Print exactly the lines below between the line holding "[224,102,394,126] Hacks/Hackers ->" and the line holding "(744, 270) none", inclusive, and nothing more.

[Image comparison data]

Content starts

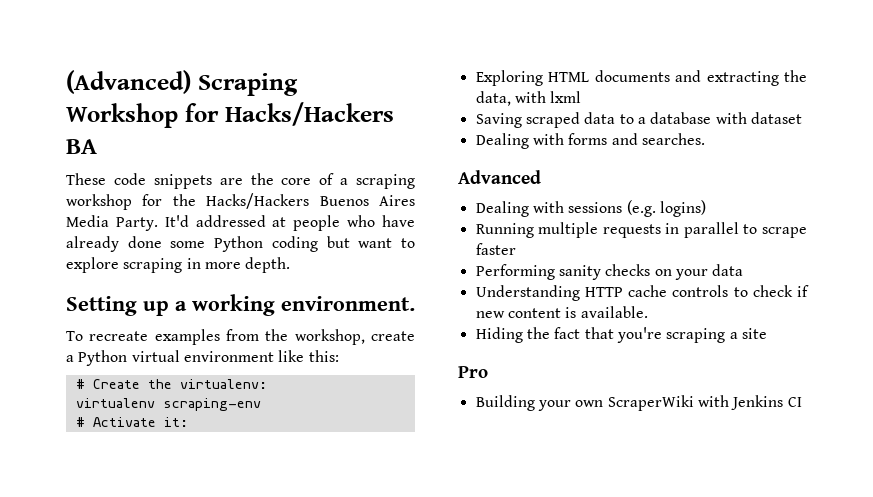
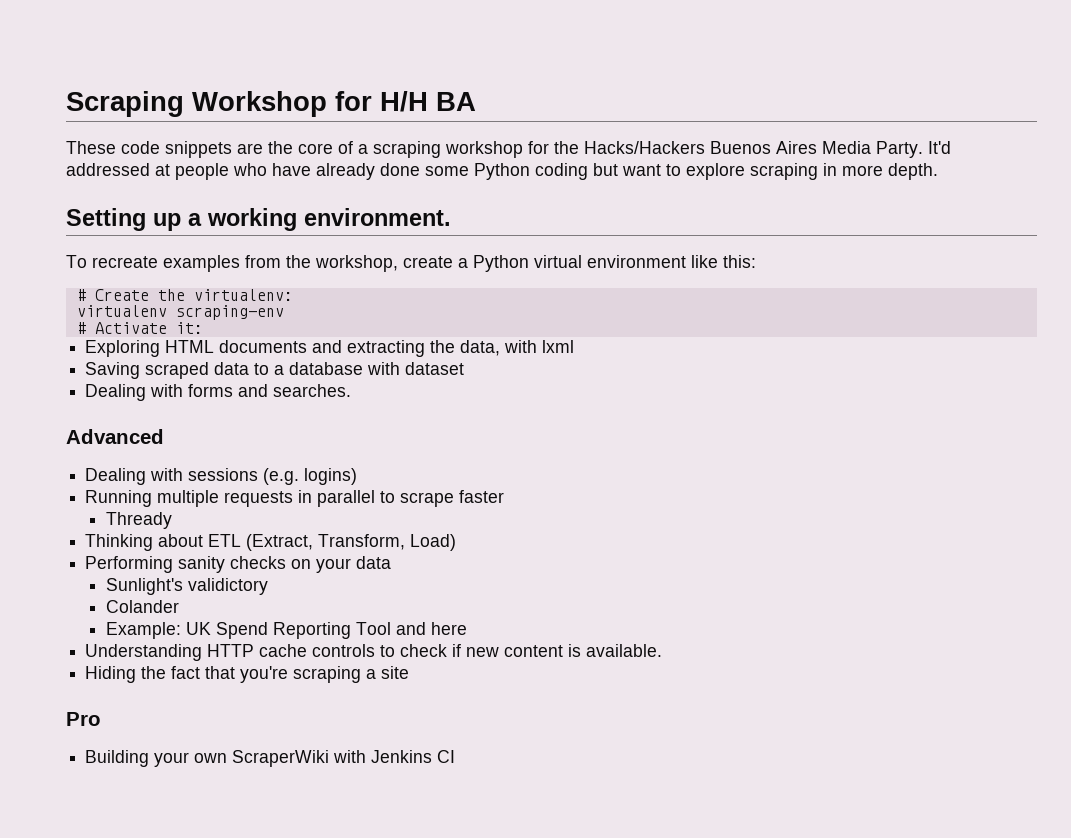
[66,70,191,94] (Advanced) -> (66, 104) none
[224,102,394,126] Hacks/Hackers -> [380,91,428,112] H/H
(516, 249) none -> [106,512,173,529] [85,534,457,551] // Thready // Thinking about ETL (Extract, Transform, Load)
(744, 270) none -> [106,578,269,595] [106,600,180,613] [106,622,468,639] // Sunlight's validictory // Colander // Example: UK Spend Reporting Tool and here

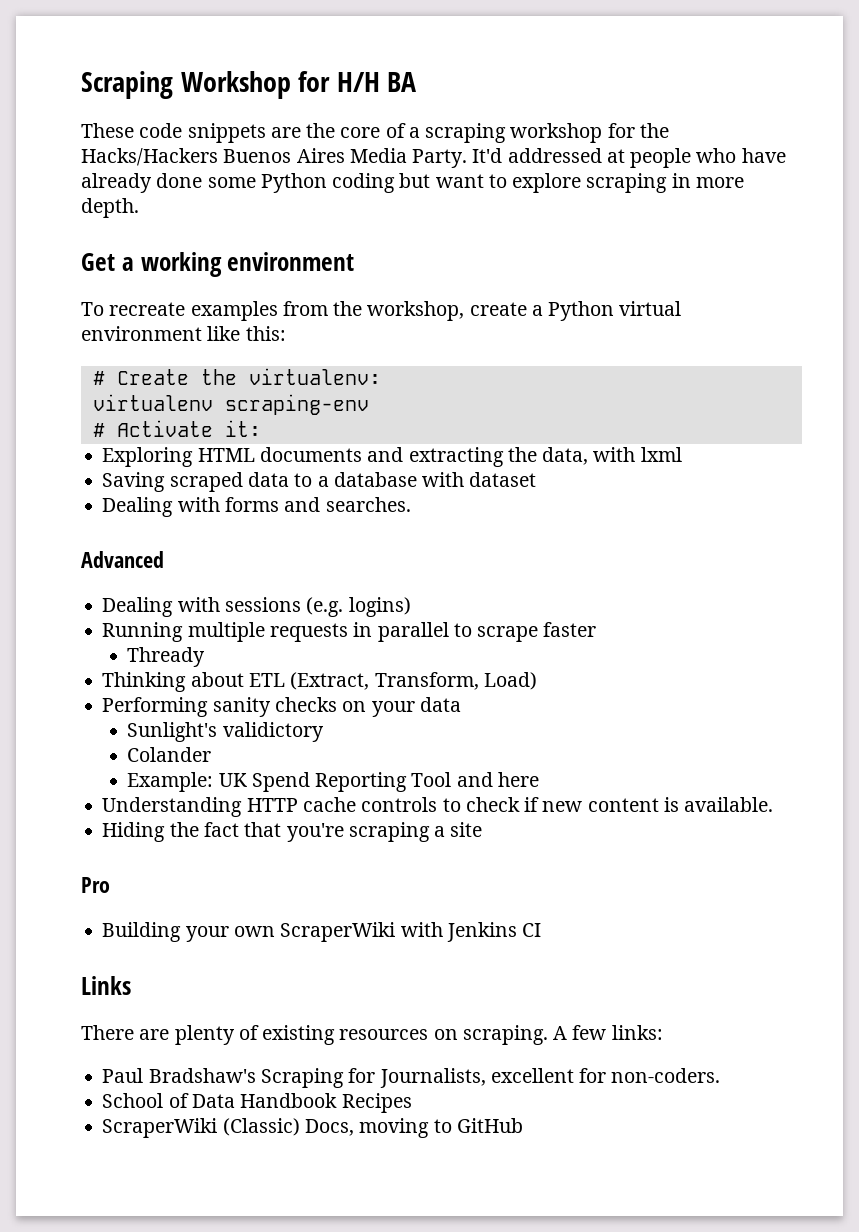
[66,208,181,231] Setting up -> [81,253,115,271] Get
[304,208,451,226] environment. -> [227,252,355,271] environment
(456, 756) none -> [81,976,131,995] [81,1025,663,1045] [102,1068,721,1088] [102,1093,412,1113] [102,1118,523,1138] // Links // There are plenty of existing resources on scraping. A few links: // Paul Bradshaw's Scraping for Journalists, excellent for non-coders. // School of Data Handbook Recipes // ScraperWiki (Classic) Docs, moving to GitHub

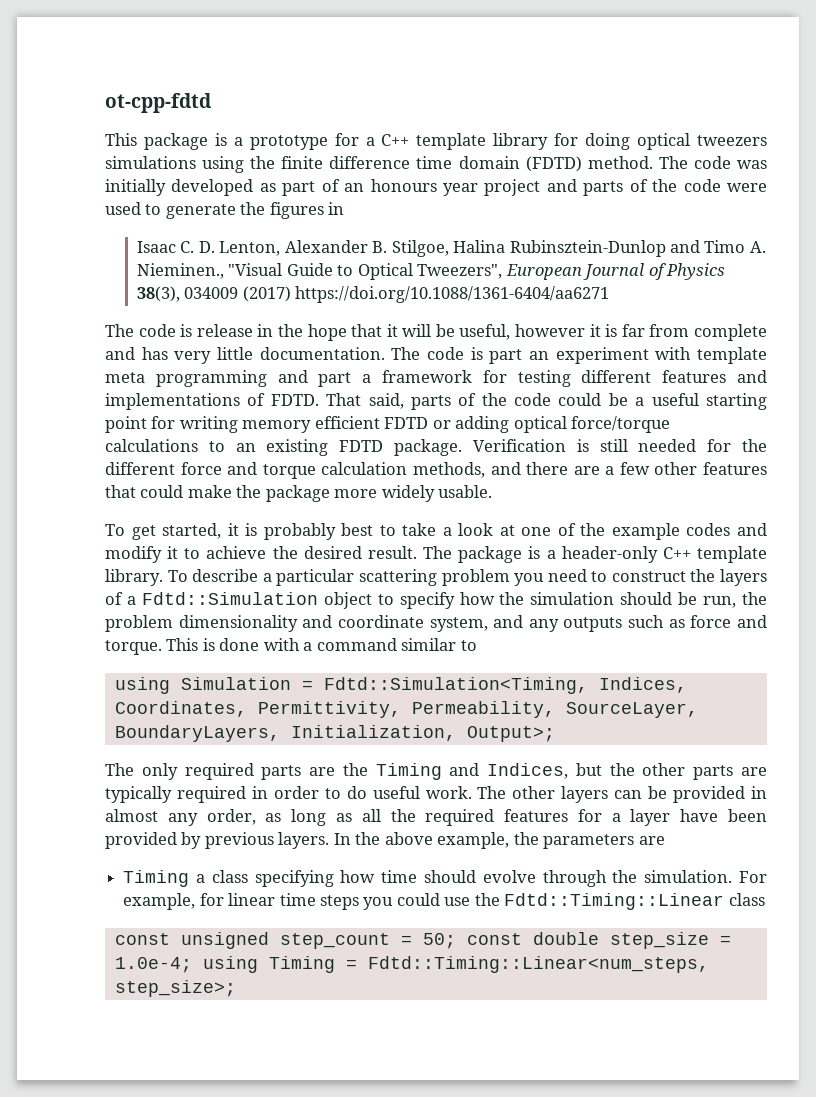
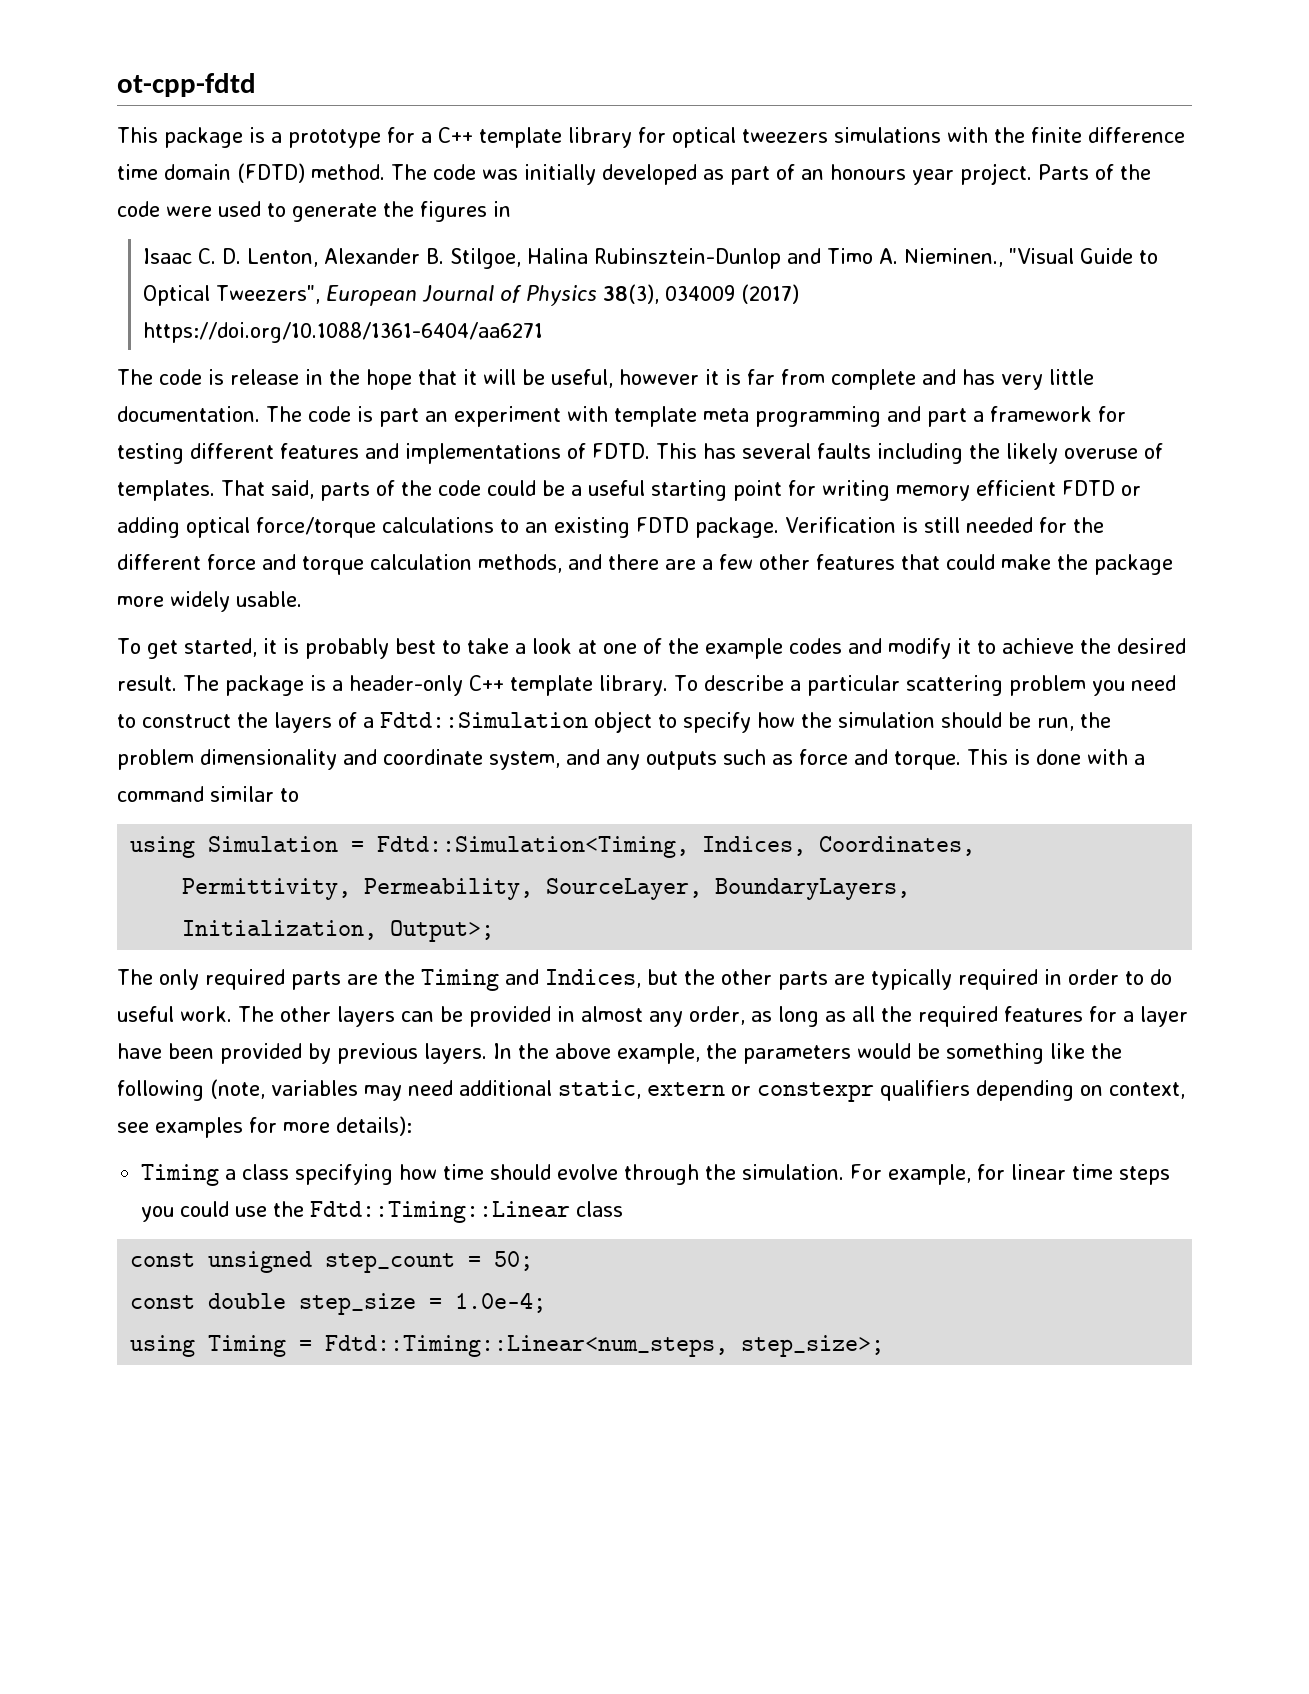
[585,133,631,150] doing -> (666, 135) none
[202,156,245,173] using -> [947,127,988,143] with
[484,179,624,196] project and parts -> [960,163,1089,185] project. Parts
(319, 400) none -> [656,443,1163,464] [117,480,215,501] This has several faults including the likely overuse of templates.
(247, 709) none -> (976, 846) //
(280, 733) none -> (911, 889) //
[638,836,665,845] are -> [857,1043,1122,1064] [117,1079,1185,1102] [117,1116,412,1138] would be something like the following (note, variables may need additional static, extern or constexpr qualifiers depending on context, see examples for more details):
(456, 941) none -> (534, 1261) //
(192, 965) none -> (547, 1302) //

Content ends

* [Answer to this exercise]:
[224,102,394,126] Hacks/Hackers -> [380,91,428,112] H/H
(516, 249) none -> [106,512,173,529] [85,534,457,551] // Thready // Thinking about ETL (Extract, Transform, Load)
(744, 270) none -> [106,578,269,595] [106,600,180,613] [106,622,468,639] // Sunlight's validictory // Colander // Example: UK Spend Reporting Tool and here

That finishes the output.